Mansfield Creek flows across the north part of the town, and Little Valley Creek crosses the southwest corner. The two creeks follow a similar path in opposite directions, separated by the Saint Lawrence River Divide.

=== Adjacent towns and areas ===
(Clockwise)
- Otto; East Otto
- Ellicottville
- Little Valley
- New Albion

==Demographics==

As of the census of 2000, there were 800 people, 305 households, and 234 families residing in the town. The population density was 20.2 PD/sqmi. There were 540 housing units at an average density of 13.6 /sqmi. The racial makeup of the town was 98.88% White, 0.12% (one person) African American, 0.75% (six people) Native American, 0.12% (one person) Asian, and 0.12% (one person) from two or more races. Four of the town's residents were Hispanic or Latino of any race, 0.25% of the population.

There were 305 households, out of which 33.8% had children under the age of 18 living with them, 64.3% were married couples living together, 6.6% had a female householder with no husband present, and 23.0% were non-families. 19.3% of all households were made up of individuals, and 6.9% had someone living alone who was 65 years of age or older. The average household size was 2.61 and the average family size was 3.00.

In the town, the population was spread out, with 27.9% under the age of 18, 6.3% from 18 to 24, 27.8% from 25 to 44, 27.4% from 45 to 64, and 10.8% who were 65 years of age or older. The median age was 38 years. For every 100 females, there were 108.3 males. For every 100 females age 18 and over, there were 103.9 males.

The median income for a household in the town was $36,420, and the median income for a family was $37,500. Males had a median income of $27,614 versus $24,750 for females.
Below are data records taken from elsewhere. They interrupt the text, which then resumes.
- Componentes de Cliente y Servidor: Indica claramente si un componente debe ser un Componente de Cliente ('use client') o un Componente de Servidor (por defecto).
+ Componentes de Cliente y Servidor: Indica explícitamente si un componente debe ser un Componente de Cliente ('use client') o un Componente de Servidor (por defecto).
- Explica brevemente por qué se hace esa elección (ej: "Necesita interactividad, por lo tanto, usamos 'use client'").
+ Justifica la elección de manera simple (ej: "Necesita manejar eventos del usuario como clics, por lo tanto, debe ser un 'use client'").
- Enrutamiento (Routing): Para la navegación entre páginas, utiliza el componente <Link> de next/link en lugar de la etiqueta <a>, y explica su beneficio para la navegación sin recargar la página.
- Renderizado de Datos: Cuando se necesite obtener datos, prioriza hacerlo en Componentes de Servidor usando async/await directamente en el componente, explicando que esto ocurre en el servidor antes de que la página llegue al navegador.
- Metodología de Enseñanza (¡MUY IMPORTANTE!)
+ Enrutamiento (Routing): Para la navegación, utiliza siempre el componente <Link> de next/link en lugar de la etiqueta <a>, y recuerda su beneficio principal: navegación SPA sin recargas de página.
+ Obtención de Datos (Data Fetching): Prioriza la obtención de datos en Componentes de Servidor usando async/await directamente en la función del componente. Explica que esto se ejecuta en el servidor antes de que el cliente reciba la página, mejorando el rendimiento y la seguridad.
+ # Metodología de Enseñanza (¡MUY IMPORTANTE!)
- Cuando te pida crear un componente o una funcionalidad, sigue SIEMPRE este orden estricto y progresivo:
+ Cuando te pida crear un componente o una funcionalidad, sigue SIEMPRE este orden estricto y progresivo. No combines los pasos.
The per capita income for the town was $21,700. About 6.3% of families and 8.0% of the population were below the poverty line, including 7.8% of those under age 18 and 2.4% of those age 65 or over.
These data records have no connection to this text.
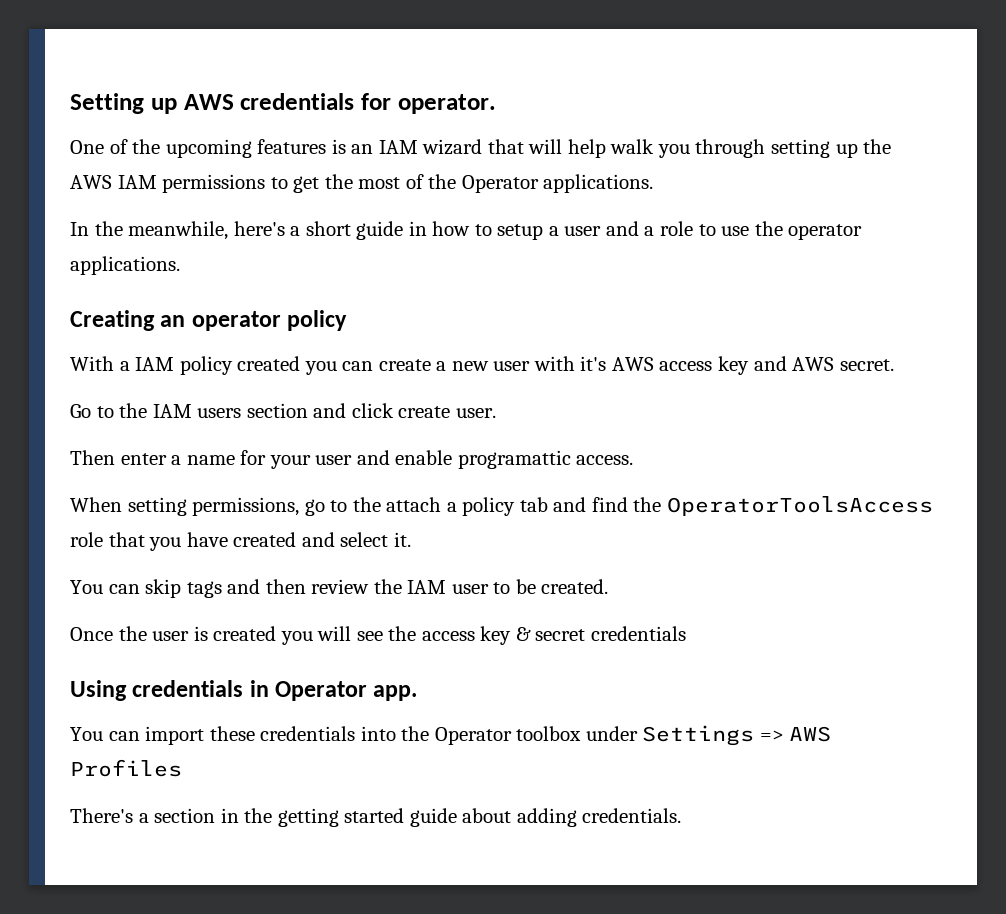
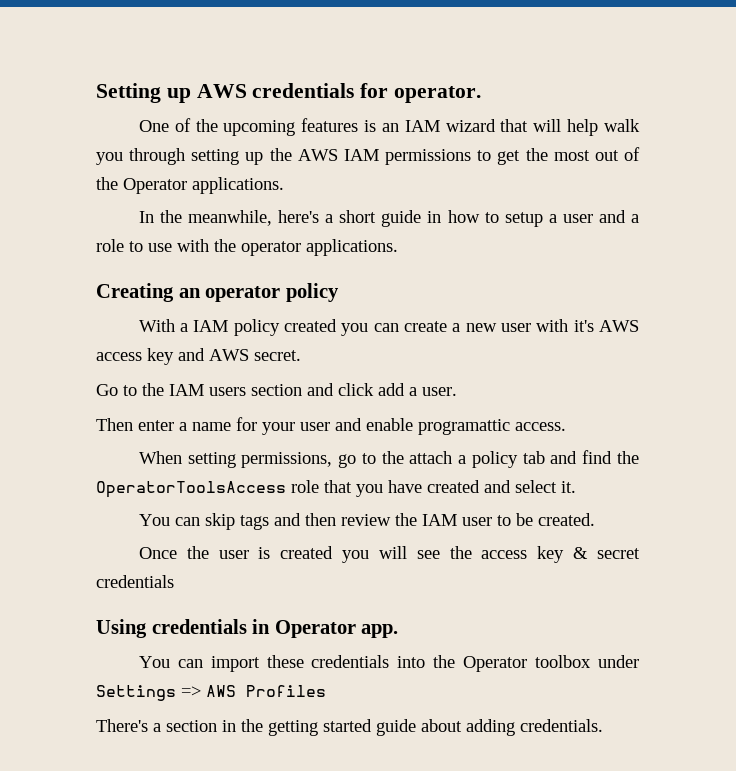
- One of the upcoming features is an IAM wizard that will help walk you through setting up the AWS IAM permissions to get the most of the Operator applications.
+ One of the upcoming features is an IAM wizard that will help walk you through setting up the AWS IAM permissions to get the most out of the Operator applications.
- In the meanwhile, here's a short guide in how to setup a user and a role to use the operator applications.
+ In the meanwhile, here's a short guide in how to setup a user and a role to use with the operator applications.
- Go to the IAM users section and click create user.
+ Go to the IAM users section and click add a user.

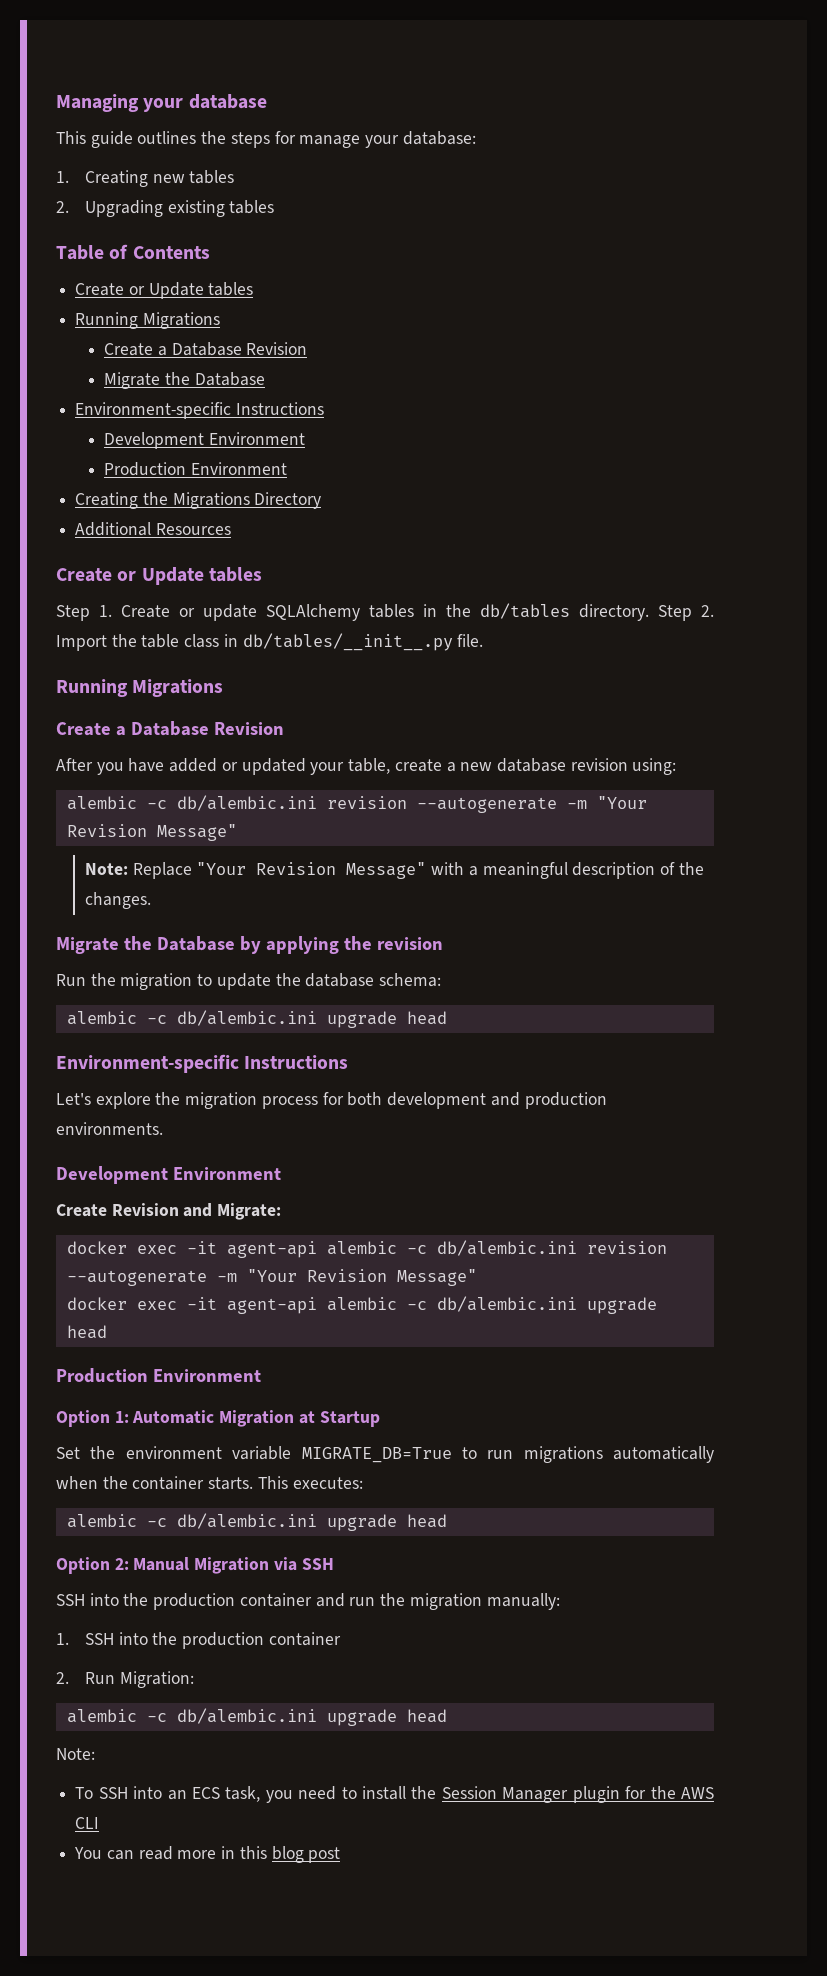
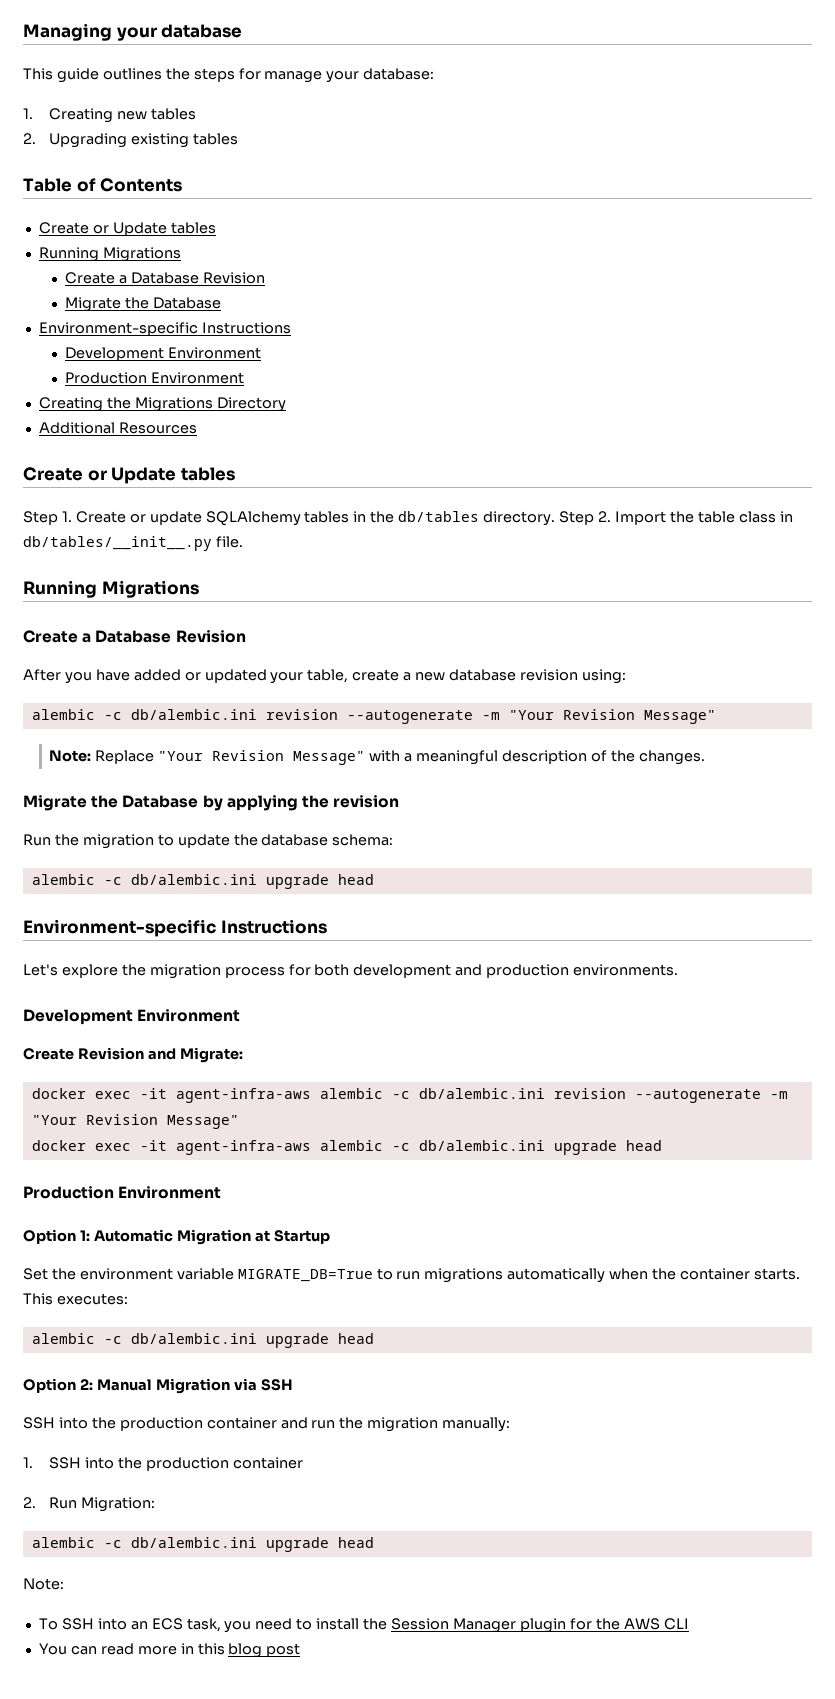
- docker exec -it agent-api alembic -c db/alembic.ini revision --autogenerate -m "Your Revision Message"
+ docker exec -it agent-infra-aws alembic -c db/alembic.ini revision --autogenerate -m "Your Revision Message"
- docker exec -it agent-api alembic -c db/alembic.ini upgrade head
+ docker exec -it agent-infra-aws alembic -c db/alembic.ini upgrade head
Much of Mansfield north of Five Points is agricultural land, with several farms (some of them Amish) in the area.

Historical population
| Census | Pop. | Note | %± |
| 1830 | 378 |  | — |
| 1840 | 942 |  | 149.2% |
| 1850 | 1,057 |  | 12.2% |
| 1860 | 1,265 |  | 19.7% |
| 1870 | 1,135 |  | −10.3% |
| 1880 | 1,106 |  | −2.6% |
| 1890 | 1,022 |  | −7.6% |
| 1900 | 968 |  | −5.3% |
| 1910 | 912 |  | −5.8% |
| 1920 | 717 |  | −21.4% |
| 1930 | 661 |  | −7.8% |
| 1940 | 620 |  | −6.2% |
| 1950 | 672 |  | 8.4% |
| 1960 | 632 |  | −6.0% |
| 1970 | 605 |  | −4.3% |
| 1980 | 784 |  | 29.6% |
| 1990 | 724 |  | −7.7% |
| 2000 | 800 |  | 10.5% |
| 2010 | 808 |  | 1.0% |
| 2020 | 843 |  | 4.3% |
| 2021 (est.) | 843 |  | 0.0% |
U.S. Decennial Census

==Notable people==
- Anna Maynard Barbour, best-selling fiction author
- Owen Vincent Coffin, 56th governor of Connecticut

== Communities and locations in Mansfield ==
- Dobbins Memorial State Forest - a state forest in the southern part of the town.
- Eddyville - a hamlet in the north part of the town on County Road 14. The Mansfield town hall is in Eddyville, as is the town's only currently operating church, the nondenominational Solomon's Porch Ministries. Eddyville was also the site of the town's post office during its existence before it was closed some time in the early 20th century. Eddyville has an estimated population of 55 as of 2021.
- Eddyville Corners - The spot where County Roads 13 and 14 converge, north of Eddyville and west of Maples. A now-abandoned Baptist church (whose congregation has since relocated to Little Valley) is at this spot, as is a state-operated fish stocking outlet on Mansfield Creek.
- Five Points - A location southwest of Eddyville near the town center on County Road 14. Five Points is the location of a county-operated landfill.
- Maples - A hamlet east of Eddyville on County Road 13. The Mansfield fire department and highway barns are in Maples. Maples has an estimated population of 60.
- Orlando - A mostly unpopulated hamlet near the east town line on County Road 13.